What is a problem is that the utility of stacking is not tied well to the number of skill points spent. We see instances where far too much benefit can be taken from a profession simply by investing minimally in it.
With a lot of the bonuses we see that each point increase further increases the value of further points. Defense at the low levels is basically worthless and slowly becomes more and more useful per point until it becomes so uber that one is unhittable. Where it should probably have diminishing returns it actually has increasing returns.
So what we need is more attention to the ways in which stacking works.
I've written a lot about this, and have lots of ideas about how to create formulas for game mechanics that allow for much easier balancing of these bonuses. I think it can be done, although it is a very hard problem.

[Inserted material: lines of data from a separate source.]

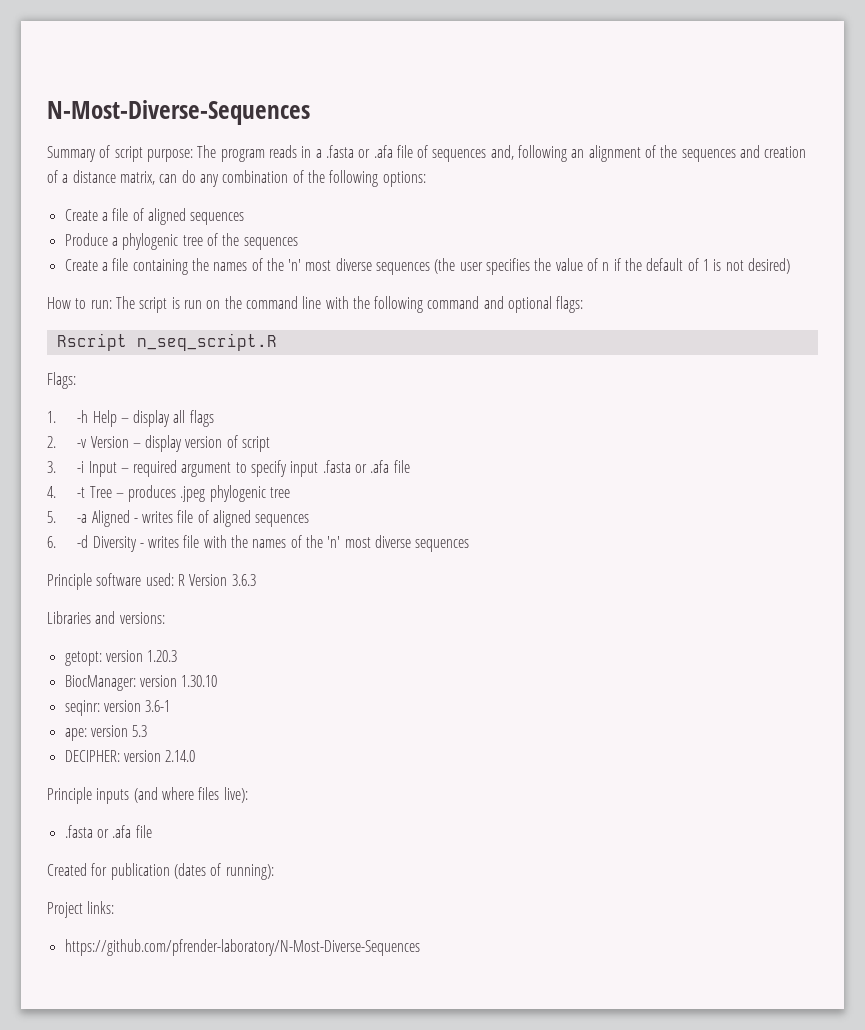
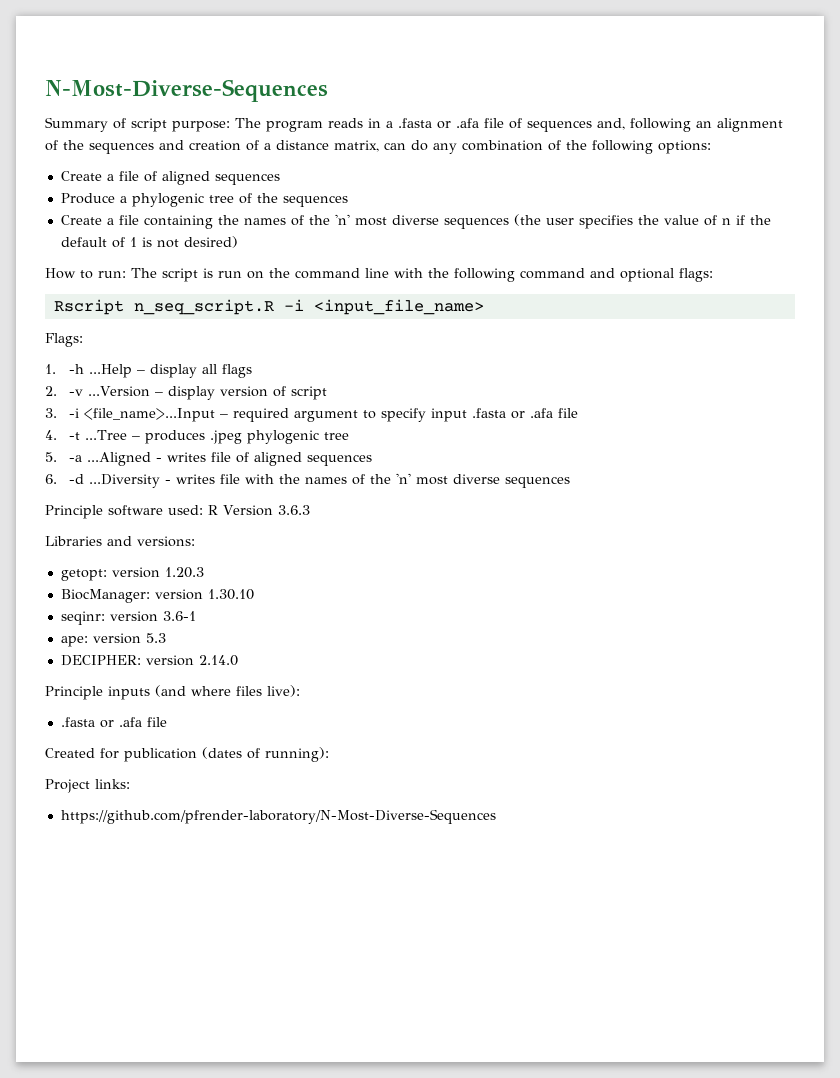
(277, 342) none -> [283,299,484,315] -i <input_file_name>
[92,410,117,427] Help -> [89,364,133,378] ...Help
[90,436,129,448] Version -> [88,386,151,397] ...Version
[88,461,117,477] Input -> [84,408,216,422] <file_name>...Input
[89,486,112,498] Tree -> [85,430,128,440] ...Tree
[91,510,130,527] Aligned -> [87,452,152,466] ...Aligned
[92,536,137,552] Diversity -> [89,474,161,488] ...Diversity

And from what i see as a correspondent I'm optimistic that things will play out well. I suspect that if we see stacking go completely away in certain fields then we will see a return or useful stacking later in the same or other fields with more attention put into guaranteeing that stacking does not create these "gravity well" dynamics.
/agree & /agree, wellspoken
StGabriel wrote:
What is a problem is that the utility of stacking is not tied well to the number of skill points spent.
I suspect that if we see stacking go completely away in certain fields then we will see a return or useful stacking later in the same or other fields with more attention put into guaranteeing that stacking does not create these "gravity well" dynamics.